I shaved off 10 MiB from my binary in 2 hours!
I made a program using Macroquad, then I built it in release mode, the binary was 63 MiB in size.
So I used cargo vendor
to have a better look at Macroquad and one of its dependencies, glam.
I then started to delete code, like, lots and lots of code(about 30_000 lines of code); none of it affected my main project, some of it became ‘dead_code’ just by removing the pub
keyword.
The result is that my project was unaffected and the binary went down to 52 MiB.
Is there a way to automate removal of unneeded elements from dependencies? This is potentially huge.
EDIT: I FIGURED IT OUT!!!
My mistake was measuring the size of “target/release”, I discovered that that folder contains many “unnecessary” files, like “deps”, which greatly bloat the folder’r size, the actual size of my binary is 864K.
I am so relieved.
Actually, dead code eliminination should do the trick, if you’re compiling a binary at least (same for a library I think, but there could be re-exports there). Did you compile in release mode?
To expand: Just configure whatever profile you’re using (
dev
,release
, …) to have link time optimization (lto) enabled:Reference
This really doesn’t seem to do the trick, the binary’s still at 63MiB.
Also
"fat"
andtrue
are identical.Edit: I’m not sure I replied to the right person, ignore this.

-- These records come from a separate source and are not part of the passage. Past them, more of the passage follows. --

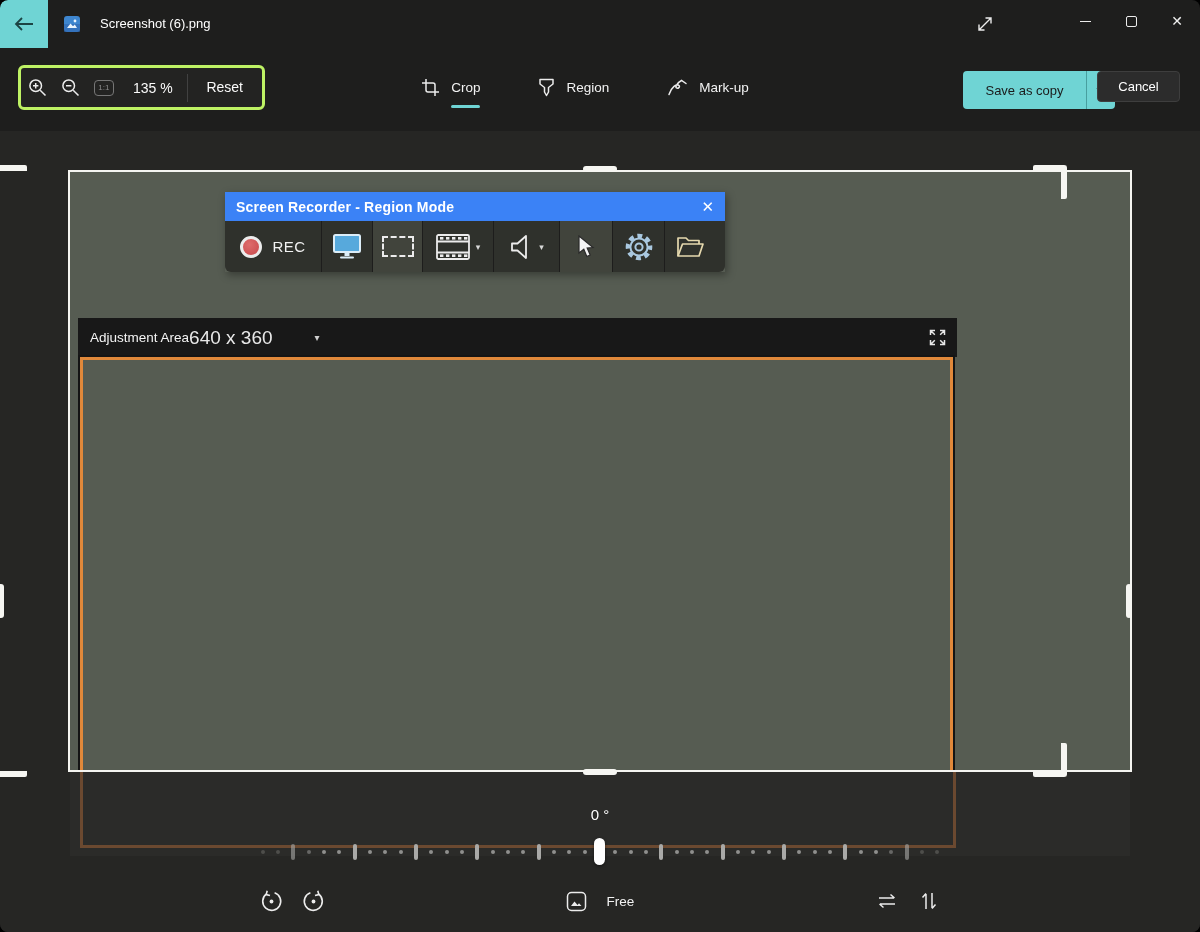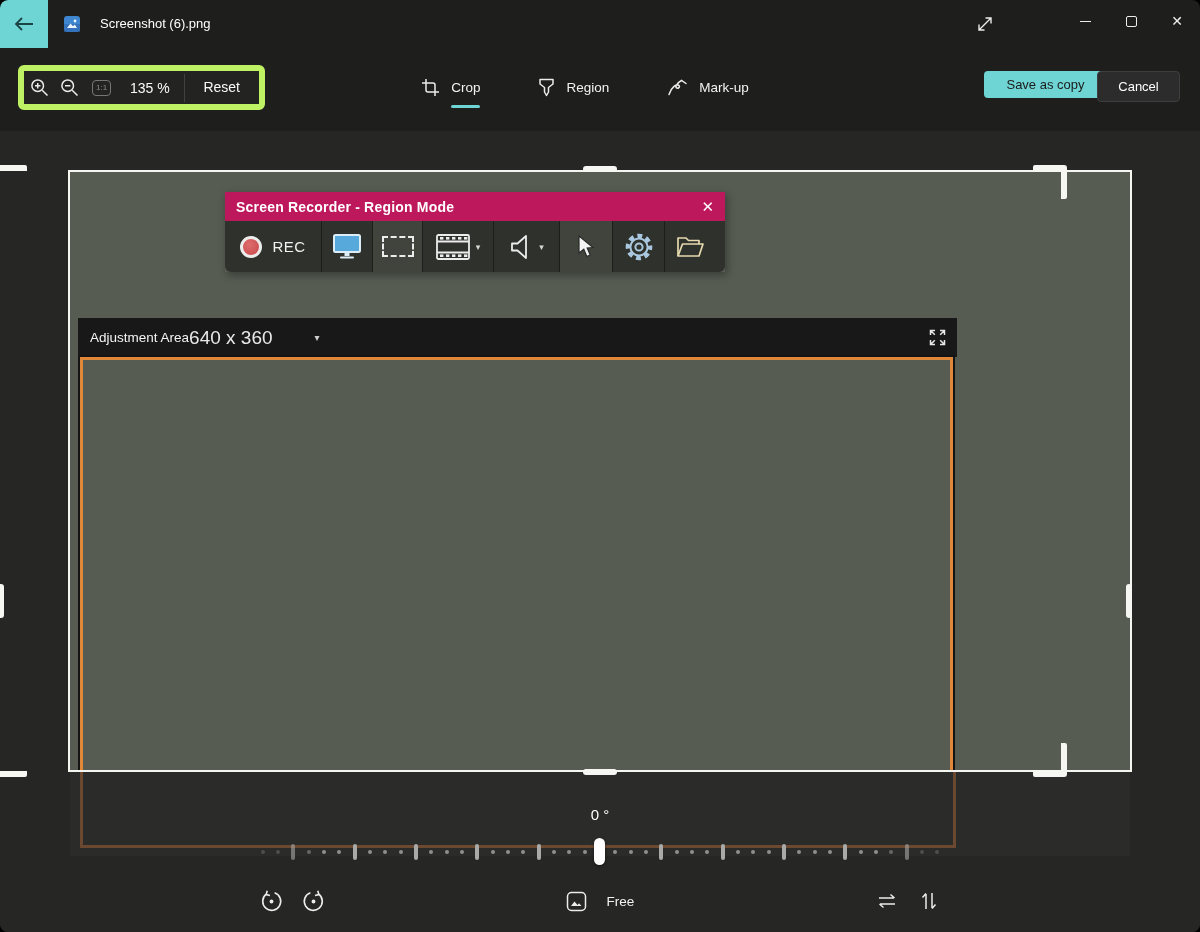--- a/index.html
+++ b/index.html
@@ -26,7 +26,7 @@
   
   .zoom-group {
     position:absolute; left:18px; top:65px; width:247px; height:45px;
-    background:#232322; border:6px solid #bef264; border-radius:6px;
+    background:#232322; border:3px solid #bef264; border-radius:6px;
     display:flex; align-items:center;
   }
   .zg-btn { width:40px; height:43px; display:flex; align-items:center; justify-content:center; }

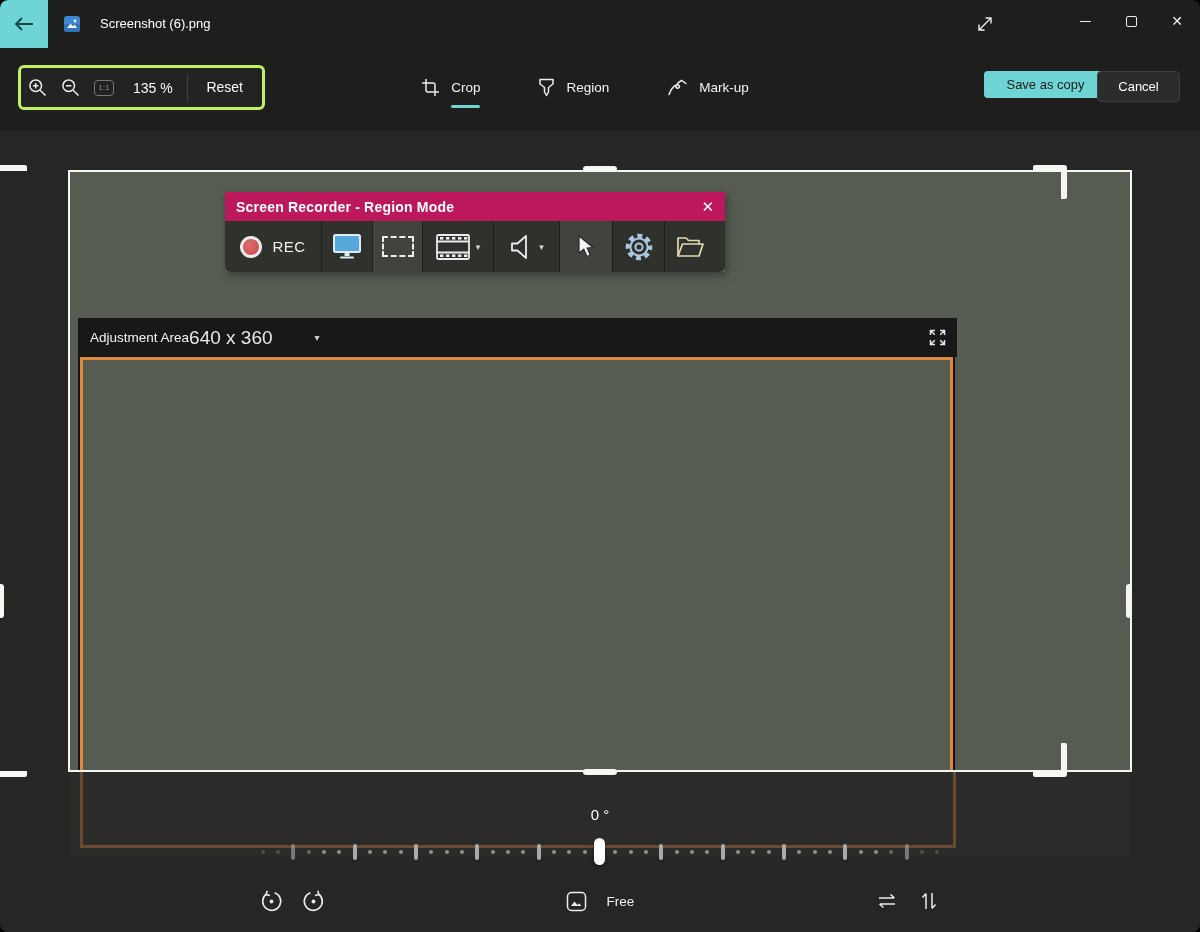--- a/index.html
+++ b/index.html
@@ -44,7 +44,7 @@
     border-radius:2px; background:var(--accent);
   }
   .save-btn {
-    position:absolute; left:984px; top:71px; width:152px; height:27px;
+    position:absolute; left:963px; top:71px; width:152px; height:38px;
     background:var(--accent); border-radius:4px; display:flex; overflow:hidden;
   }
   .save-main { flex:1; display:flex; align-items:center; justify-content:center;

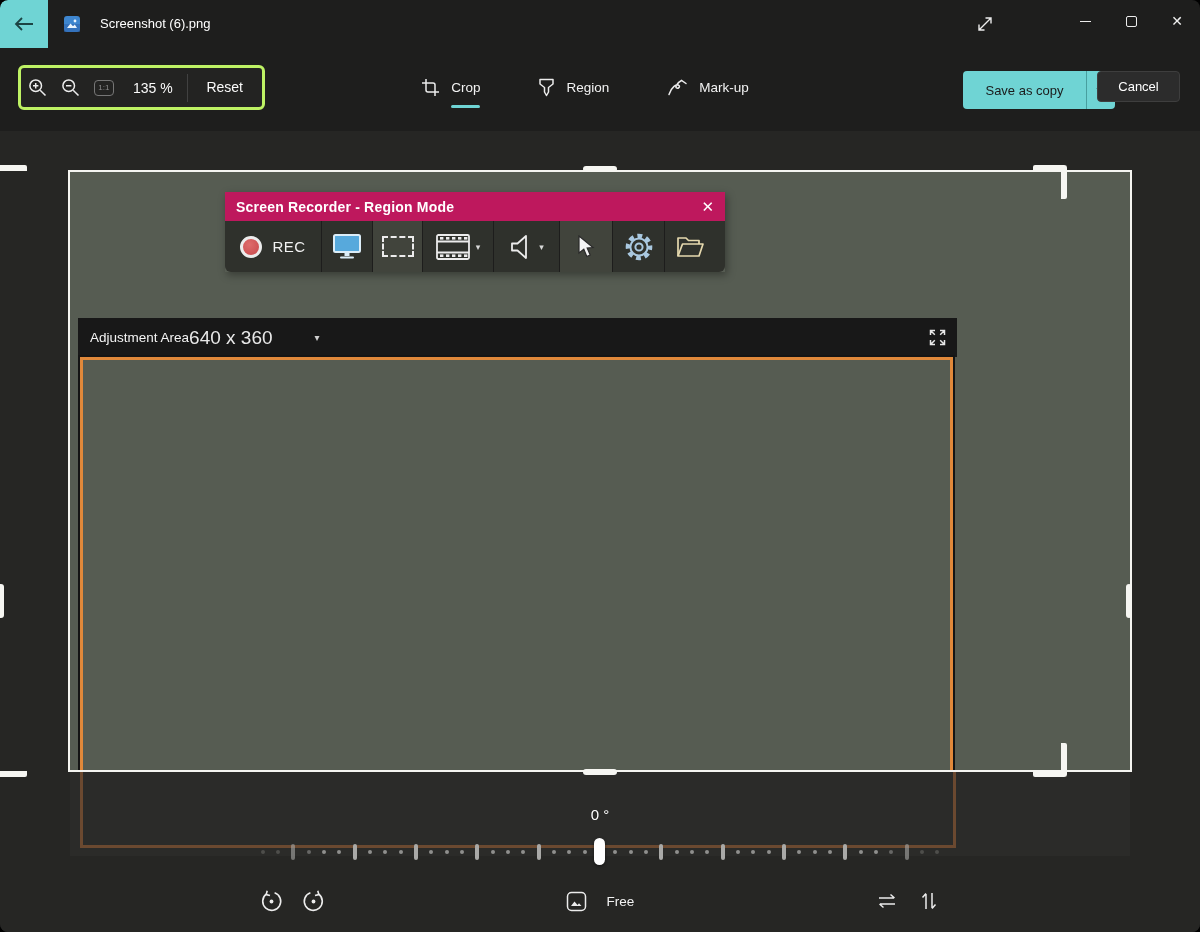--- a/index.html
+++ b/index.html
@@ -79,7 +79,7 @@
   .e-right { left:1126px; top:453px; width:6px; height:34px; }
   
   .recorder { position:absolute; left:155px; top:20px; width:500px; box-shadow:2px 3px 8px rgba(0,0,0,.35); }
-  .rec-titlebar { height:29px; background:#be185d; display:flex; align-items:center; padding:0 11px; }
+  .rec-titlebar { height:29px; background:#3b82f6; display:flex; align-items:center; padding:0 11px; }
   .rec-title { font-size:14px; font-weight:700; color:#fff; letter-spacing:.2px; }
   .rec-close { margin-left:auto; font-size:15px; color:#fff; }
   .rec-tools { height:51px; background:#2f312c; display:flex; border-radius:0 0 6px 6px; }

I don’t recall what the default behavior is with the linker, but it might also benefit from at least thin LTO.
The compiler doesn’t consider it to be dead code since it’s marked
pub
.Sure, but isn’t this in a dependency? Can’t be reached when only importing your crate anyways? And if you’re building a binary, I don’t think this could really considered exported, is what I mean :)
Yes that’s exactly what I want. The compiler should stop considering it accessible.